2-Chloro-4-(4-fluorophenyl)pyridine (1 ) (1 .0g, 4.8mmol), 1 -methyl-1 H-pyrazol-3- amine (2) (470mg, 4.8mmol), Xantphos (0.28g, 0.48mmol), and Cs2C03 (2.35g, 7.24mmol) were combined in dry 1 ,4-dioxane (15ml_). The reaction mixture was degassed with N2(g) and placed under vacuum for 10min. Pd2(dba)3 (0.22g, 0.24mmol) was then added and the resulting reaction mixture was heated at 90¡ãC for 30h. It was then poured onto demineralized water (200ml_), and extracted with EtOAc (3 x 100ml_). The organic phases were combined, dried over Na2S04, filtered and subsequently concentrated in vacuo. The resulting residue was purified by flash chromatography with EtOAc/Hexane (1 : 1 ) to provide 4-(4-fluorophenyl)-N-(1 -methyl-1 H-pyrazol-3-yl)pyridin-2-amine (3) as a yellow solid (1 .0g, 71 percent). LCMS (ES): Found 269.1 [M+H]+

The basis of chemical reaction formula synthesis, the synthesis route is composed of some specific reactions and combined according to certain logical thinking. We look forward to the emergence of more reaction modes in the future.
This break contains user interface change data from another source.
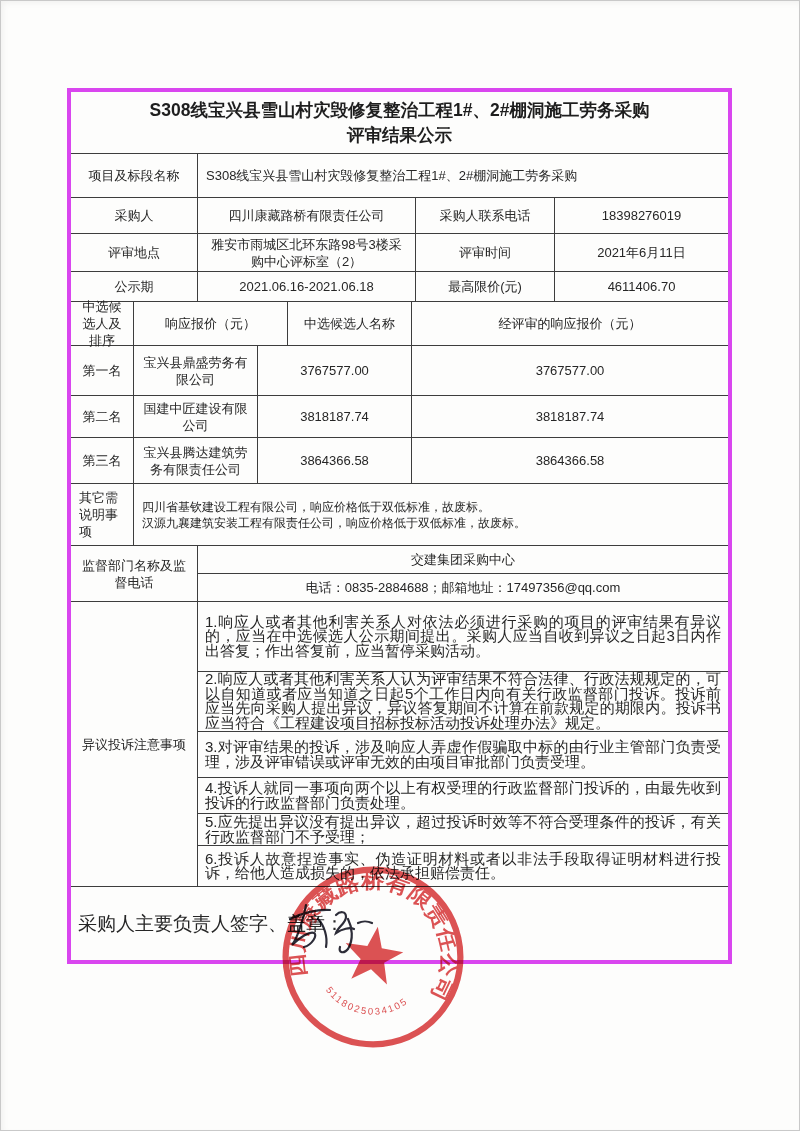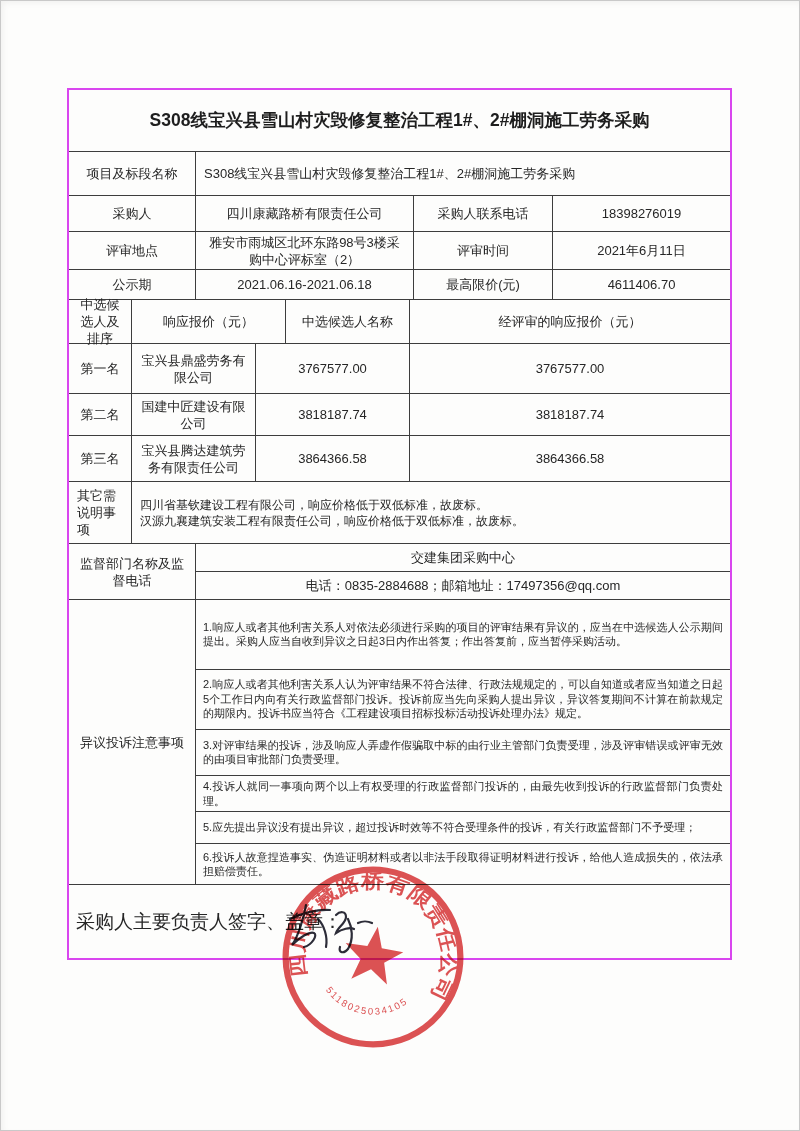"S308线宝兴县雪山村灾毁修复整治工程1#、2#棚洞施工劳务采购" .tbl { border: 2px solid #d946ef -> 4px solid #d946ef }
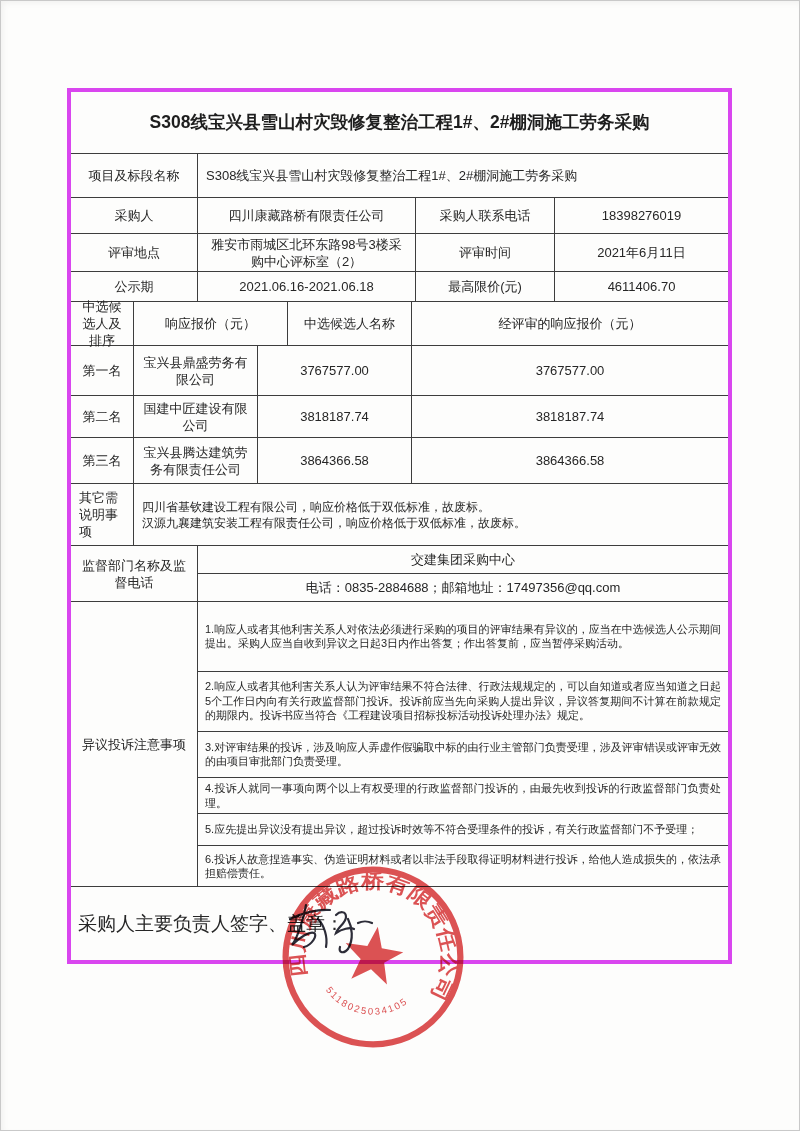"评审结果公示" div { html: none -> <div>评审结果公示</div> }
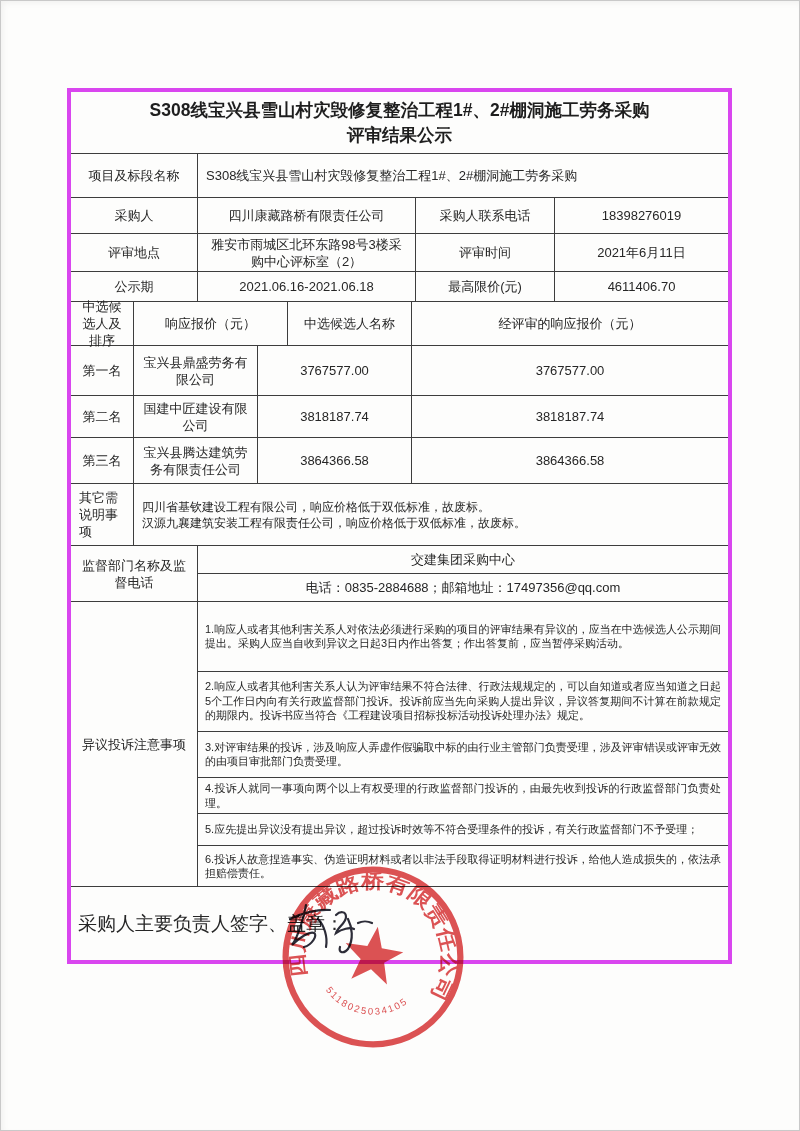"1.响应人或者其他利害关系人对依法必须进行采购的项目的评审结果有异议的，应当在中" .sub p { font-size: 11px -> 15px }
The chemical industry reduces the impact on the environment during synthesis 1904-31-0, name is 1-Methyl-1H-pyrazol-3-amine, I believe this compound will play a more active role in future production and life. 1904-31-0

2-Bromopyridine (1) (1 .Og, 6.3mmol), 1-methyl-i H-pyrazol-3-amine (2) (0.79g,8.2mmol), Xantphos (0.37g, 0.63mmol), and 052003 (4.lg, 12.6mmol) were combined in dry 1,4-dioxane (l5mL). The reaction mixture was then degassed with N2(g), and placed under vacuum for 10mm. Pd2(dba)3 (0.29g, 0.31 mmol) was added and the resulting reaction mixture was heated at 90¡ãC for 30h. It was then pouredonto demineralized water (200mL), and extracted with EtOAc (3 x lOOmL). The organic phases were combined, dried over Na2504, filtered and subsequently concentrated in vacuo. The resulting residue was purified by flash chromatography with EtOAc/Hexane (1:1) to provide N-(i -methyl-i H-pyrazol-3-yl)pyridin-2-am me (3) as a yellow solid (0.75g, 68percent).LCMS (ES): Found i75.2 [M+H].

The chemical industry reduces the impact on the environment during synthesis 1904-31-0. I believe this compound will play a more active role in future production and life.